North Korea will likely send a figure skating pair to the Winter Olympics in South Korea next month, the country’s representative to the International Olympic Committee (IOC) said Saturday.

The member, Chang Ung, spoke to reporters at Beijing’s International Airport and said that North Korea “will probably participate,” according to Japanese news service Kyodo. Chang is believed to be headed to Switzerland, where the IOC is headquartered, to discuss North Korea’s participation in the Games. The Winter Olympics are scheduled to begin on Feb. 9 in Pyeongchang, South Korea.

The two figure skaters, Ryom Tae-Ok and Kim Ju-sik, qualified for the Olympics but missed a registration deadline. The IOC said that they would make an exception to allow them to participate.

North Korean leader Kim Jong Un indicated in a New Year’s speech that he could consider sending a delegation to the Olympics in South Korea, a country North Korea is technically still at war with. Following the speech, communications between the two countries via a telephone hotline resumed after it was abandoned for nearly two years.

North Korean and South Korea are scheduled to have high-level talks Tuesday at the Peace House, a meeting place inside the demilitarized zone — a heavily fortified border that separates the two countries.

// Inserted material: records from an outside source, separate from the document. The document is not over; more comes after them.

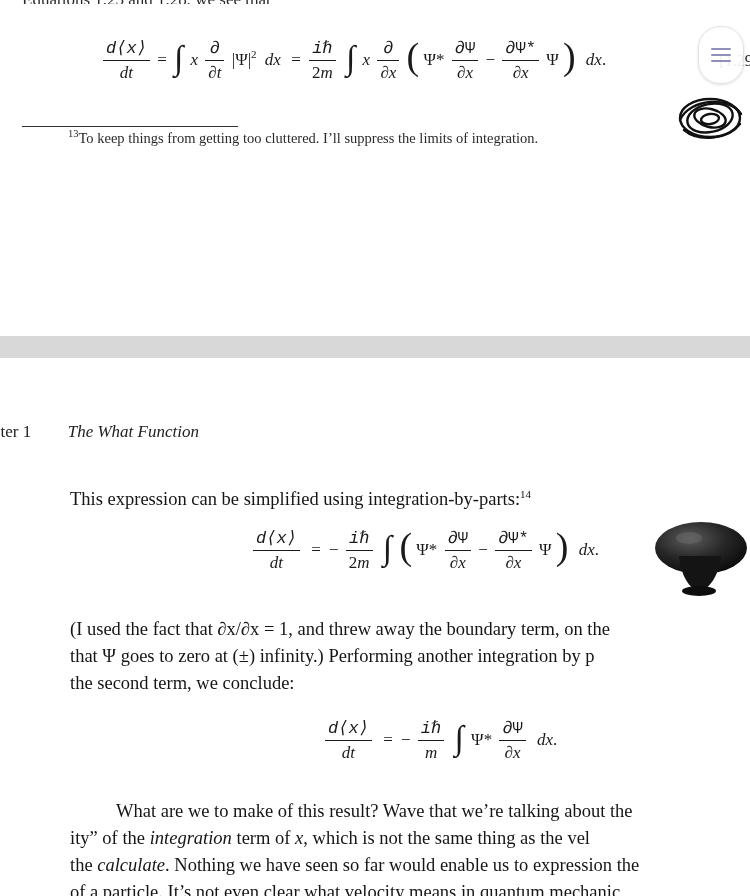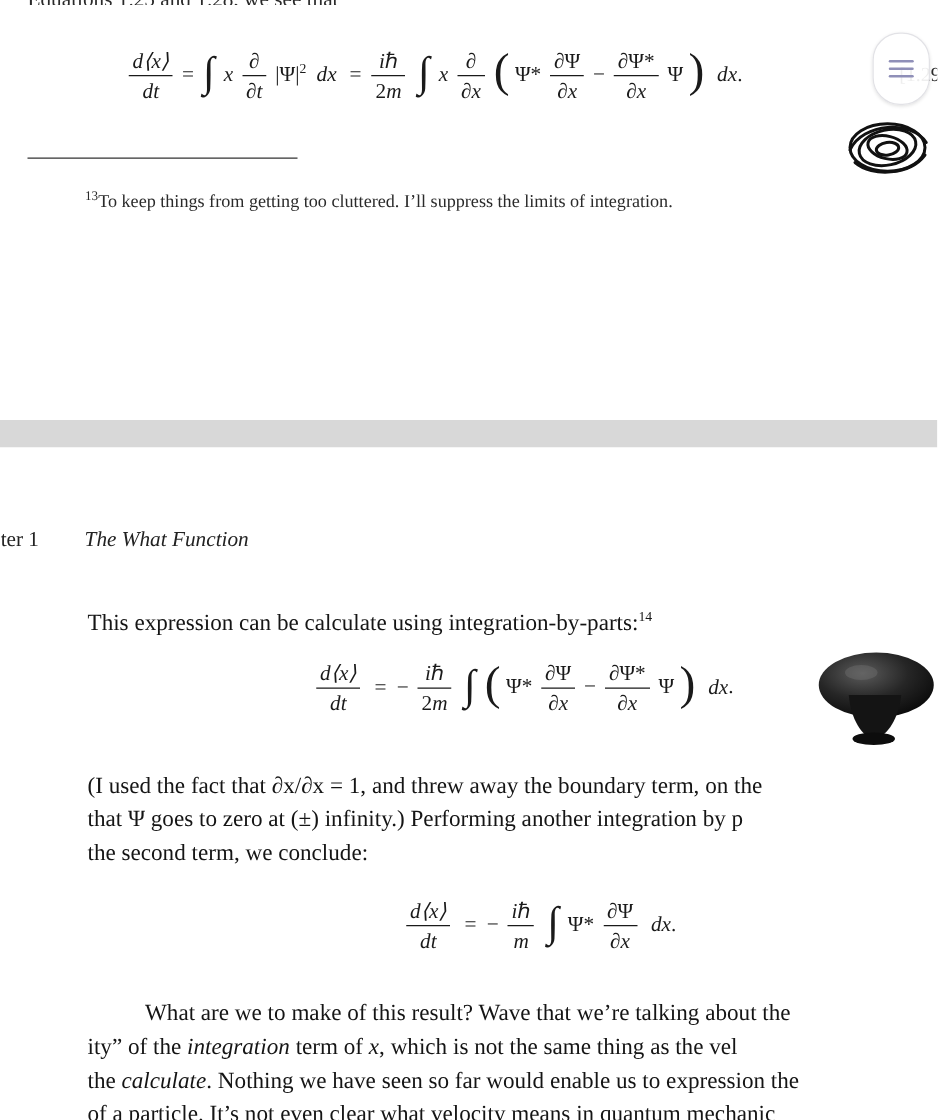"d⟨x⟩" .frac .num { font-family: none -> Liberation Mono, monospace }
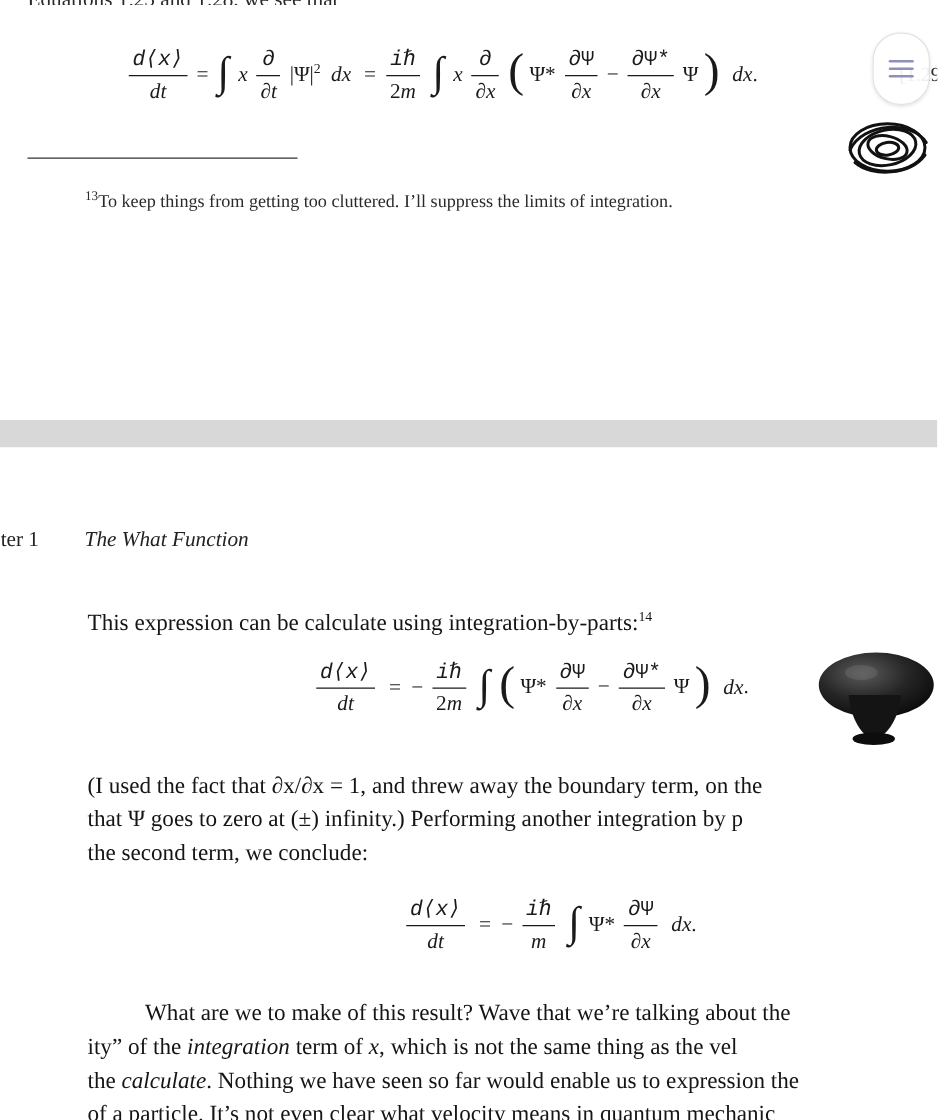"13To keep things from getting" .footnote-top { top: 152px -> 128px }
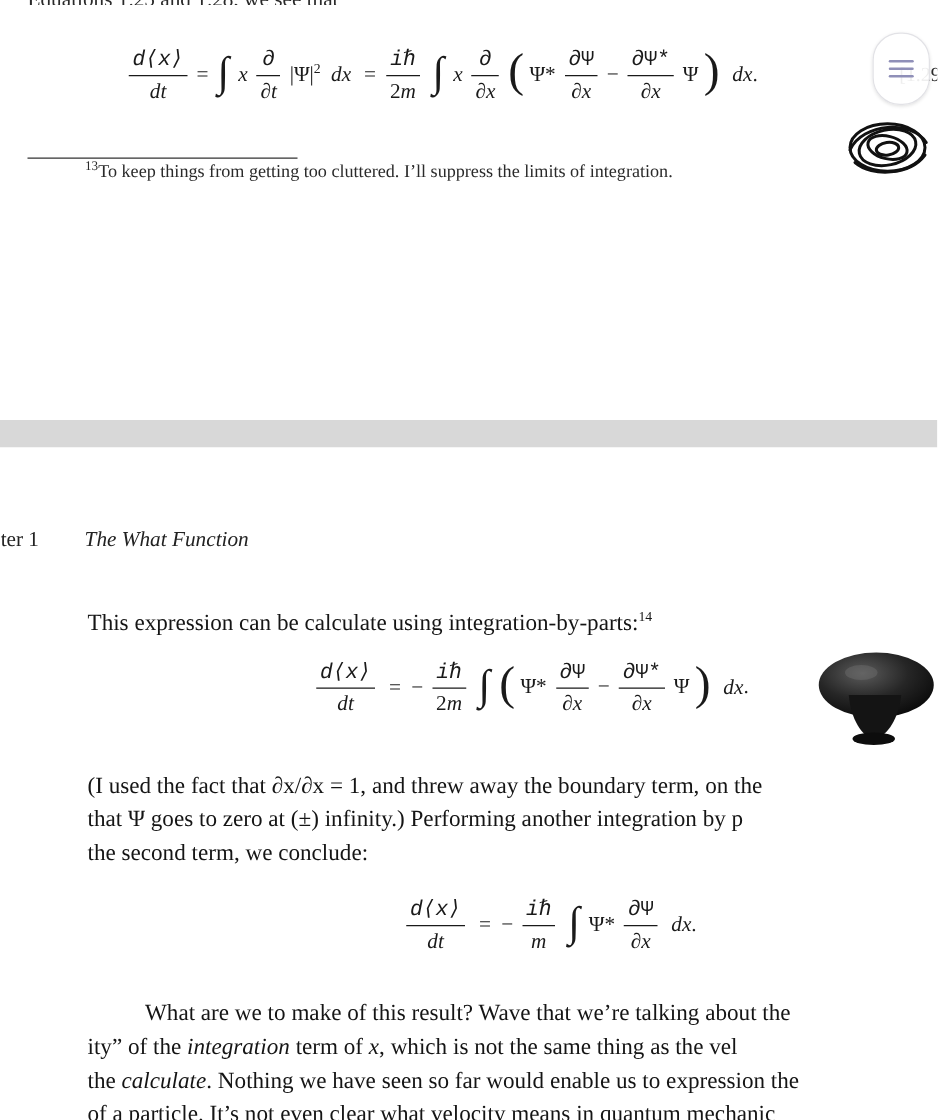"This expression can be calculate" span { text: calculate -> simplified }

President Donald Trump, who has previously indicated he thought talks with North Korea were a waste of time, said Saturday that he was supportive of talks but that they would need certain conditions.

“Sure, I always believe in talking,” said Trump at a news conference at Camp David. “At the same time, if we can come up with a very peaceful and a very good solution. … If something happens and something comes out of those talks, that would be a great thing for all humanity, it would be a great thing for all the world.”

South Korea hopes that by participating in the Games, North Korea will not disrupt them with ballistic missiles or nuclear weapons tests. Last year, North Korea tested its largest nuclear weapon to date and launched a number of provocative ballistic missiles.

Some experts believe that Kim's overture toward South Korea is meant to drive a wedge between the country and its close ally, the U.S.

Trump has been openly hostile toward North Korea especially Kim, who he has taken to calling “Rocket Man.”